À propos du problème de Monty Hall
Exemples de Monty Hall
Les résultats attendus montrent comment l'avantage évolue avec le nombre de parties.
| Essais | Gains attendus | Interprétation |
|---|---|---|
| 3 parties | Garder 1 ; changer 2 | Le plus petit groupe complet montre la répartition d'un tiers contre deux tiers. |
| 300 parties | Garder 100 ; changer 200 | Changer produit deux fois plus de gains attendus. |
| 1,000 parties | Garder 333 ; changer 667 | L'arrondi entier conserve l'attribution des 1,000 résultats. |
| 30,000 parties | Garder 10,000 ; changer 20,000 | Les grands nombres conservent les mêmes pourcentages théoriques. |
Comment utiliser le simulateur
- Saisissez le nombre de parties à comparer, entre une et un million.
- Sélectionnez Lancer la simulation pour répartir les résultats attendus entre les deux stratégies.
- Consultez le nombre de gains et le taux de réussite en gardant votre première porte.
- Comparez ces valeurs avec celles obtenues en choisissant l'autre porte fermée.

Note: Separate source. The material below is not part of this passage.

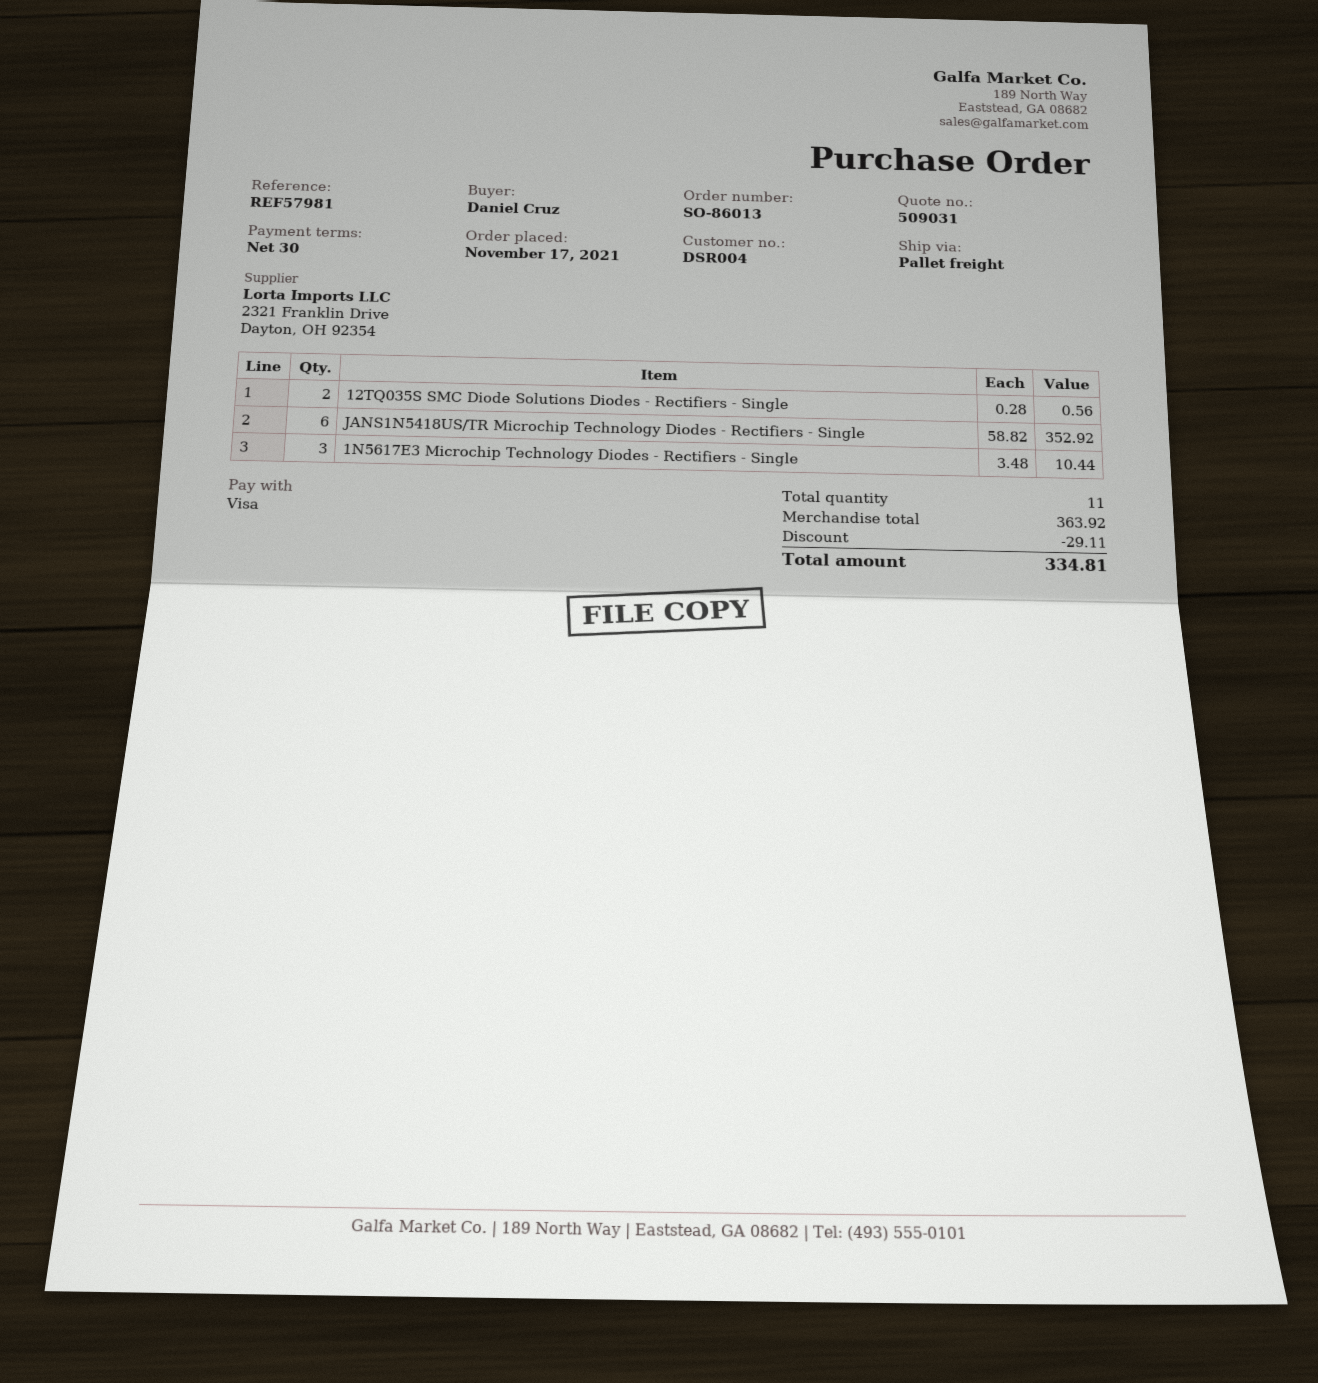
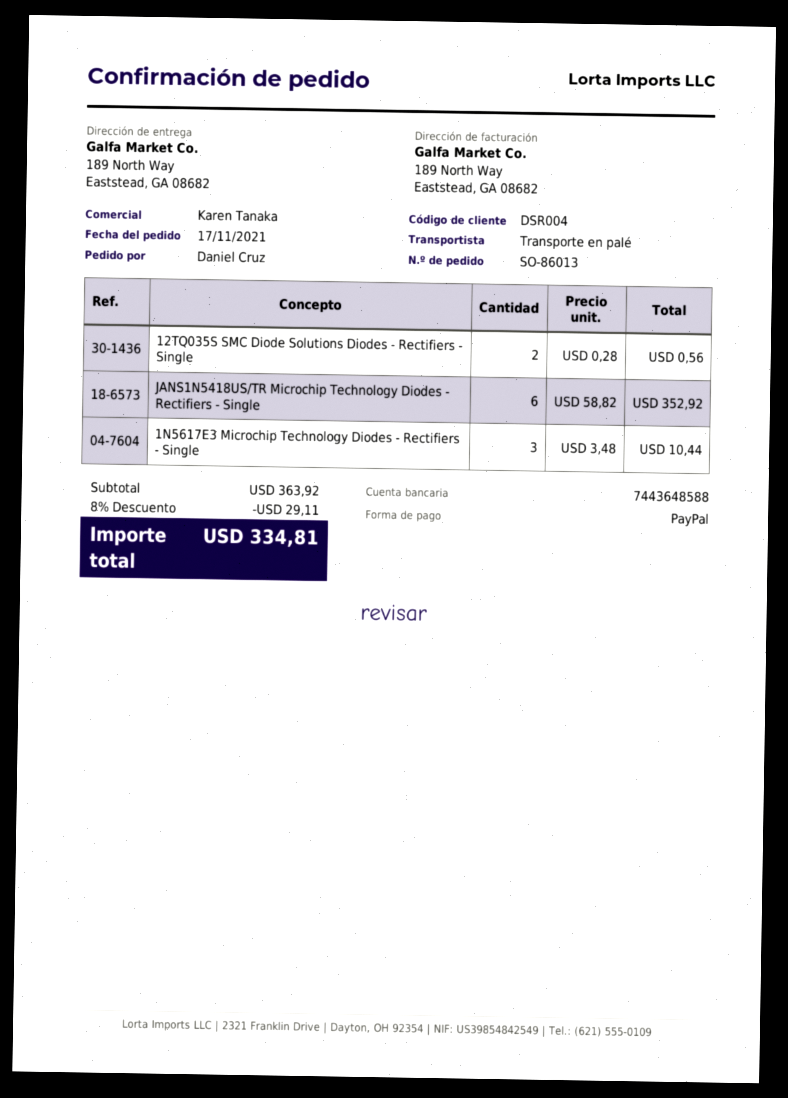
payment method: Visa -> PayPal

- Augmentez le nombre d'essais pour constater la stabilité des taux théoriques d'un tiers et de deux tiers.
Questions fréquentes sur Monty Hall
Pourquoi vaut-il mieux changer ?
Votre porte initiale n'est la bonne qu'une fois sur trois. Changer gagne dans les deux autres tiers, car l'animateur informé élimine l'alternative perdante.
Après l'ouverture d'une porte, les chances ne sont-elles pas égales ?
Non, car l'animateur ouvre délibérément une porte avec une chèvre, sans choisir au hasard parmi toutes les portes. Cette action informée préserve la probabilité initiale d'un tiers sur votre porte.
Peut-on gagner en gardant sa porte ?
Oui, garder gagne lorsque le choix initial cache le lot. Cela arrive environ une fois sur trois : changer est avantageux, mais ne garantit pas chaque partie.
Quelles hypothèses la solution exige-t-elle ?
L'animateur connaît la position du lot, révèle toujours une chèvre, n'ouvre jamais votre porte et propose toujours de changer. Modifier ces règles peut changer les probabilités conditionnelles.
Pourquoi une courte série peut-elle sembler différente ?
Les échantillons aléatoires fluctuent naturellement autour des probabilités théoriques. Avec davantage de parties indépendantes, les proportions observées se rapprochent généralement d'un tiers et de deux tiers.